La resolución representa un revés para la administración nacional, ya que mantiene vigente la obligación de actualizar los fondos destinados a las universidades públicas mientras continúa la discusión de fondo sobre la constitucionalidad de la norma.
Preocupación por el costo fiscal
De acuerdo con información de fuentes oficiales, en el oficialismo estiman que el cumplimiento de la ley demandaría alrededor de 1,3 billones de pesos, un monto que complica el equilibrio fiscal impulsado por el Gobierno.

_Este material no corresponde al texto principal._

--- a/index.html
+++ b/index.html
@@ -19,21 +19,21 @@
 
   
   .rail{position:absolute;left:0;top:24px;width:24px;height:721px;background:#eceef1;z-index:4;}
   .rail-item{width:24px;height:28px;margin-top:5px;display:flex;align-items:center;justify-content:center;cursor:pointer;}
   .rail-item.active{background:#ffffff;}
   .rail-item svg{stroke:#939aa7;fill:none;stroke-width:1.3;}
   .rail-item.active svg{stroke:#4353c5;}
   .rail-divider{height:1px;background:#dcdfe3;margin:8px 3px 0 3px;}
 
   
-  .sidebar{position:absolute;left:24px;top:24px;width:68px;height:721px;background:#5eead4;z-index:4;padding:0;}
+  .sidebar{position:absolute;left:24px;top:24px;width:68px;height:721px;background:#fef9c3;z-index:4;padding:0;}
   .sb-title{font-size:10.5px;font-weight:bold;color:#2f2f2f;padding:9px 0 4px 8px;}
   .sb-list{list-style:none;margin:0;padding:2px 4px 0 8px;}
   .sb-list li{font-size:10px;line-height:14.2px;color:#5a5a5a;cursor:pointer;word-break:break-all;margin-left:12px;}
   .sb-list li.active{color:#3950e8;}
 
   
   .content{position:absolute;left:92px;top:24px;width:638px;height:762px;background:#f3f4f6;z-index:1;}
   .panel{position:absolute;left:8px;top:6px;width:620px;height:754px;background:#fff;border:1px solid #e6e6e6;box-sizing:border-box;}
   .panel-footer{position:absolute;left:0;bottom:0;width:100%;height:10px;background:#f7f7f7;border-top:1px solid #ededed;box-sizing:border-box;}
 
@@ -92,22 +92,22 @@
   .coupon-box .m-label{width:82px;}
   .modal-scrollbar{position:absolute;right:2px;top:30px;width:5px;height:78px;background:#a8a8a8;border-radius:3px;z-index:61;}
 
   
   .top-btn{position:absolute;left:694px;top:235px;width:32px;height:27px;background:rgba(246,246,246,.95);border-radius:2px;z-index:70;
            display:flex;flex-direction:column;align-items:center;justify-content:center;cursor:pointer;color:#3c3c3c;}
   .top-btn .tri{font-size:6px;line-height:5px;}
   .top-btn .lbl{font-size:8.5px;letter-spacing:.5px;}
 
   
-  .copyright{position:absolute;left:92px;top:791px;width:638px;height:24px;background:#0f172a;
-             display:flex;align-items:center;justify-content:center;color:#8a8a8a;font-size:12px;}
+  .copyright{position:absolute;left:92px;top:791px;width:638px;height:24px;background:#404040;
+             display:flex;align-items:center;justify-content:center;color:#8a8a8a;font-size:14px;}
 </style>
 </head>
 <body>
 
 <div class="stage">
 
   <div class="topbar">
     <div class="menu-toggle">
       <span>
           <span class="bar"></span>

El ministro de Economía, Luis “Toto” Caputo, ya había advertido que no existían partidas presupuestarias suficientes para afrontar esa obligación. Sin embargo, tras el fallo del máximo tribunal, el equipo económico comenzó a revisar las cuentas para evaluar posibles alternativas.
Cuestionamientos internos por la estrategia judicial
La decisión de la Corte Suprema también abrió un fuerte debate dentro de La Libertad Avanza sobre el manejo del conflicto.
Fuentes del oficialismo sostienen que el Ministerio de Capital Humano mantenía conversaciones avanzadas con los rectores de las universidades nacionales para consensuar una nueva Ley de Financiamiento Universitario, compatible con el objetivo de equilibrio de las cuentas públicas.
Sin embargo, ese proyecto nunca logró avanzar con rapidez en el Congreso de la Nación, situación que algunos sectores del Gobierno atribuyen a la estrategia impulsada desde el ámbito judicial y parlamentario, que apostaba a una resolución favorable de la Corte.
Según esas versiones, existía la expectativa de que el máximo tribunal otorgara una señal favorable al Ejecutivo, permitiéndole ganar tiempo en la negociación política. Tras conocerse el fallo, ese escenario quedó descartado y crecieron los cuestionamientos hacia los responsables de esa estrategia.
El fallo de la Corte Suprema
La resolución fue firmada por los jueces Horacio Rosatti, Carlos Rosenkrantz y Ricardo Lorenzetti.
Los magistrados consideraron que el recurso presentado por el Estado Nacional era inadmisible porque estaba dirigido contra una medida cautelar, la cual no constituye una sentencia definitiva.
De esta manera, la Corte Suprema evitó pronunciarse sobre la constitucionalidad de la Ley de Financiamiento Universitario o del Decreto 759/25, limitándose exclusivamente a resolver una cuestión procesal.
La decisión mantiene vigente la cautelar mientras continúa el trámite judicial sobre el fondo del conflicto, en un contexto de alta sensibilidad política y presupuestaria para el Gobierno nacional.